Review: The Ex Talk by Rachel Lynn Solomon

Goodreads

Release date: January 26, 2021

Publisher: Berkley

Genre: Contemporary Romance

Synopsis:

Public radio co-hosts navigate mixed signals in Rachel Lynn Solomon’s sparkling romantic comedy debut.

Shay Goldstein has been a producer at her Seattle public radio station for nearly a decade, and she can’t imagine working anywhere else. But lately it’s been a constant clash between her and her newest colleague, Dominic Yun, who’s fresh off a journalism master’s program and convinced he knows everything about public radio.

When the struggling station needs a new concept, Shay proposes a show that her boss green-lights with excitement. On The Ex Talk, two exes will deliver relationship advice live, on air. Their boss decides Shay and Dominic are the perfect co-hosts, given how much they already despise each other. Neither loves the idea of lying to listeners, but it’s this or unemployment. Their audience gets invested fast, and it’s not long before The Ex Talk becomes a must-listen in Seattle and climbs podcast charts.

As the show gets bigger, so does their deception, especially when Shay and Dominic start to fall for each other. In an industry that values truth, getting caught could mean the end of more than just their careers.

Review:

Two of my personal favorite romance tropes are enemies to lovers and fake dating and somehow this amazing book combined the two in the most delicious way. Also I guess I really loved reading about the behind the scenes work that goes into public radio, who knew?! This was so sharp and witty, a truly smart romance.

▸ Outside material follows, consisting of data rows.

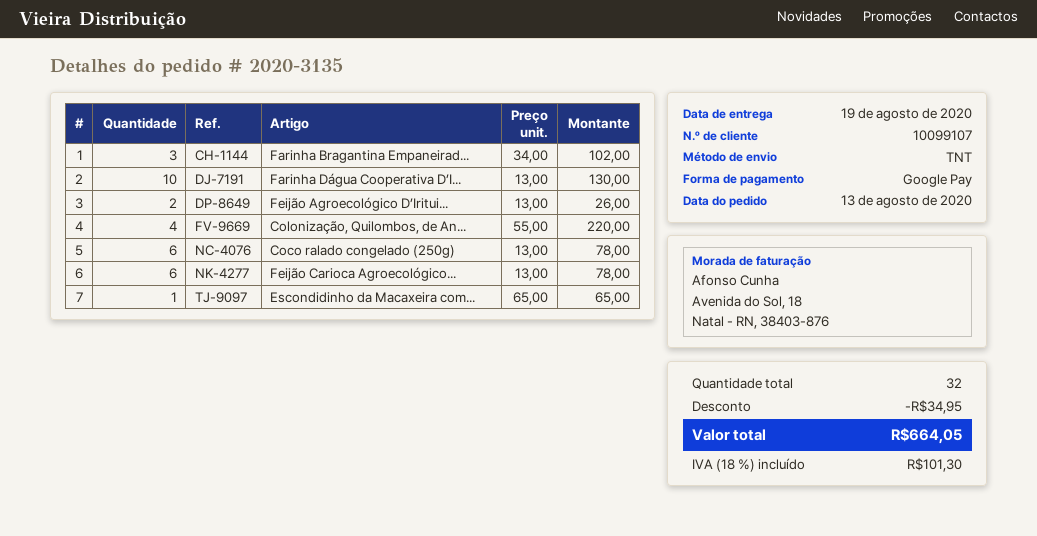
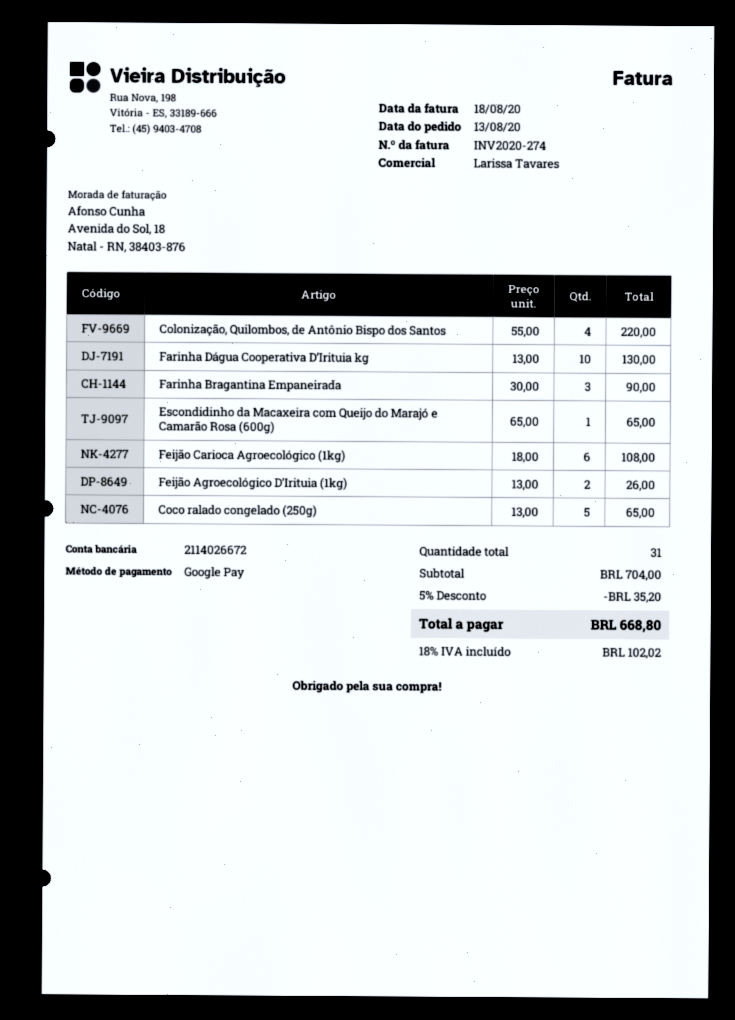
Farinha Bragantina Empaneirad...: 3 x 34.00 = 102.00 -> 3 x 30.00 = 90.00
Coco ralado congelado (250g): 6 x 13.00 = 78.00 -> 5 x 13.00 = 65.00
Feijão Carioca Agroecológico...: 6 x 13.00 = 78.00 -> 6 x 18.00 = 108.00
total quantity: 32 -> 31
discount: 34.95 -> 35.20
tax: 18% = 101.30 -> 18% = 102.02
total: 664.05 -> 668.80

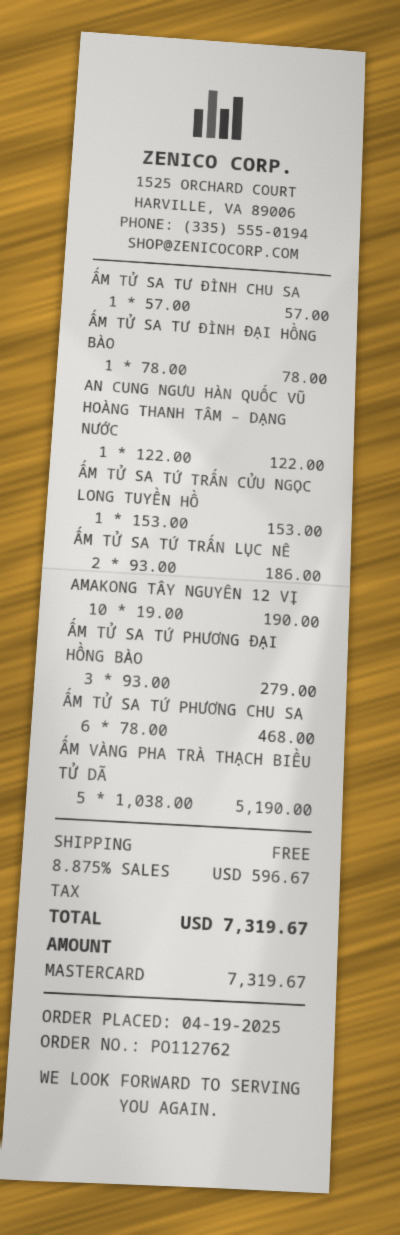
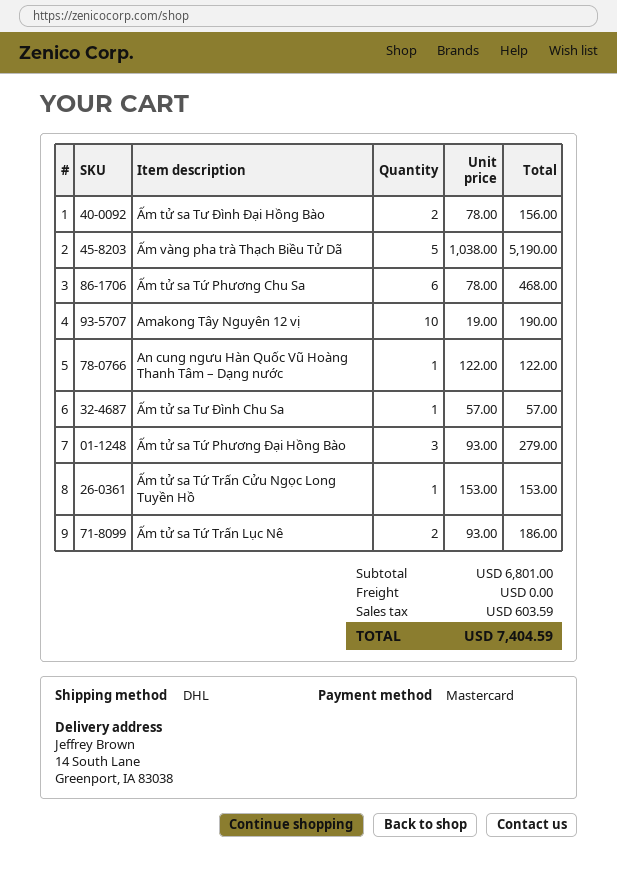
ẤM TỬ SA TƯ ĐÌNH ĐẠI HỒNG BÀO: 1 x 78.00 = 78.00 -> 2 x 78.00 = 156.00
tax: 596.67 -> 603.59
total: 7319.67 -> 7404.59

I don’t always have to be obsessed with the characters in the book I’m reading, but if I am, it makes it even better for me. You guys, I was head over heels for both Shay and Dominic. I was totally invested in both of them from the start, I mean Shay is a doll and Dom has the whole brooding hero thing down pat. The diversity here was amazing, Shay is Jewish, Dom is Korean and many of the secondary characters are from various backgrounds, etc. Sometimes books with such a variety of characters can feel forced, like they made someone Jewish to be “woke” but there was absolutely none of that here, these people were who they were with purpose, not just an added afterthought which was so refreshing. Add in some seriously steamy and sexy scenes and the type of banter that makes me cackle and this is a must!

Overall rating: 4.5/5

Thanks to the publisher for my review copy.